■ **Goal of the exercise**
Repeat exactly the line containing "Best Mass Gainer 3 kg Chocolate: 5" and every line after it in the entries, and nothing besides.
Dataset content Start Marker
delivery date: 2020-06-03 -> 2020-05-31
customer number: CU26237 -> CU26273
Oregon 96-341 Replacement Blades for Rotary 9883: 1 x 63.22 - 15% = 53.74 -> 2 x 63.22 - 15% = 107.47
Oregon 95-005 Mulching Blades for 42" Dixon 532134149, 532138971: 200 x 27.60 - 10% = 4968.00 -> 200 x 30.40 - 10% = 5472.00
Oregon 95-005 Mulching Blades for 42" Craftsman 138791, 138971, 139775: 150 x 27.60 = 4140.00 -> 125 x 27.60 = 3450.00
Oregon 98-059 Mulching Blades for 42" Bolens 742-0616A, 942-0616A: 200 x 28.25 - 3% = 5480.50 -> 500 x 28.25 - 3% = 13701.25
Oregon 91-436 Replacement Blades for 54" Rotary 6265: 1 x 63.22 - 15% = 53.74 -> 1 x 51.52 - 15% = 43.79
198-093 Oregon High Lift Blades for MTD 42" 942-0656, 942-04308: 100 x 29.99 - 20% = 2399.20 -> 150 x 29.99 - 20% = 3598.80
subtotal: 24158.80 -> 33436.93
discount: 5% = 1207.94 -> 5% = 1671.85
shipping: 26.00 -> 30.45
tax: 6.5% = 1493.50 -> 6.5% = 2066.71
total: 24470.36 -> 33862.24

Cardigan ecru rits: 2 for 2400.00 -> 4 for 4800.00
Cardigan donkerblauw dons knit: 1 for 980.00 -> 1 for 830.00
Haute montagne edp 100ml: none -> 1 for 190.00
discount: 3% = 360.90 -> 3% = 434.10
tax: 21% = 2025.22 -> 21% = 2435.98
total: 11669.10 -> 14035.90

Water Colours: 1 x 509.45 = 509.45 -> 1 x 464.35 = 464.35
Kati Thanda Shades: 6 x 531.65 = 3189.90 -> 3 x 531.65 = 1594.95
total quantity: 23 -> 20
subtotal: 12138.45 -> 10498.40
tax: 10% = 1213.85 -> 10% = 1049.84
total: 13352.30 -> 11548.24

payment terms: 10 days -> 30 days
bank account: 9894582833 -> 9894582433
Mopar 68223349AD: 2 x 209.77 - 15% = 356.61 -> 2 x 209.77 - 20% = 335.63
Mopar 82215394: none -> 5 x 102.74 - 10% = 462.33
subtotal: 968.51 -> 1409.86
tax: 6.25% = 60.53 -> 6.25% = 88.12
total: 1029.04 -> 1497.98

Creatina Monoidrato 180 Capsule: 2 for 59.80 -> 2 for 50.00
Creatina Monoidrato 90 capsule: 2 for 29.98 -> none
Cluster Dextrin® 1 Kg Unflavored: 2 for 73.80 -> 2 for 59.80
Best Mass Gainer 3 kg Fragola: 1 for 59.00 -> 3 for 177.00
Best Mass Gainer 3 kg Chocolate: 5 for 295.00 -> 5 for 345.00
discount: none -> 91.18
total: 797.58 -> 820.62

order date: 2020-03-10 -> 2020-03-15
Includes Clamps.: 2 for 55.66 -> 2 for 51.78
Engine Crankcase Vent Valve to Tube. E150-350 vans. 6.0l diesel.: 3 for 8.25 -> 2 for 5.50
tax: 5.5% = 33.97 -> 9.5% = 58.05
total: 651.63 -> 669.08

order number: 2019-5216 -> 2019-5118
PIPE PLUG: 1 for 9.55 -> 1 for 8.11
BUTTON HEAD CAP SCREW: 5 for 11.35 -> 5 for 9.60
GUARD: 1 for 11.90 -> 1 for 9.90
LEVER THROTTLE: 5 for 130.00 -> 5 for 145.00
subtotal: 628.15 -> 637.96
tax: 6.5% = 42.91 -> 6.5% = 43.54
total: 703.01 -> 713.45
Dataset content End Marker
■ **Result of the exercise**
Best Mass Gainer 3 kg Chocolate: 5 for 295.00 -> 5 for 345.00
discount: none -> 91.18
total: 797.58 -> 820.62

order date: 2020-03-10 -> 2020-03-15
Includes Clamps.: 2 for 55.66 -> 2 for 51.78
Engine Crankcase Vent Valve to Tube. E150-350 vans. 6.0l diesel.: 3 for 8.25 -> 2 for 5.50
tax: 5.5% = 33.97 -> 9.5% = 58.05
total: 651.63 -> 669.08

order number: 2019-5216 -> 2019-5118
PIPE PLUG: 1 for 9.55 -> 1 for 8.11
BUTTON HEAD CAP SCREW: 5 for 11.35 -> 5 for 9.60
GUARD: 1 for 11.90 -> 1 for 9.90
LEVER THROTTLE: 5 for 130.00 -> 5 for 145.00
subtotal: 628.15 -> 637.96
tax: 6.5% = 42.91 -> 6.5% = 43.54
total: 703.01 -> 713.45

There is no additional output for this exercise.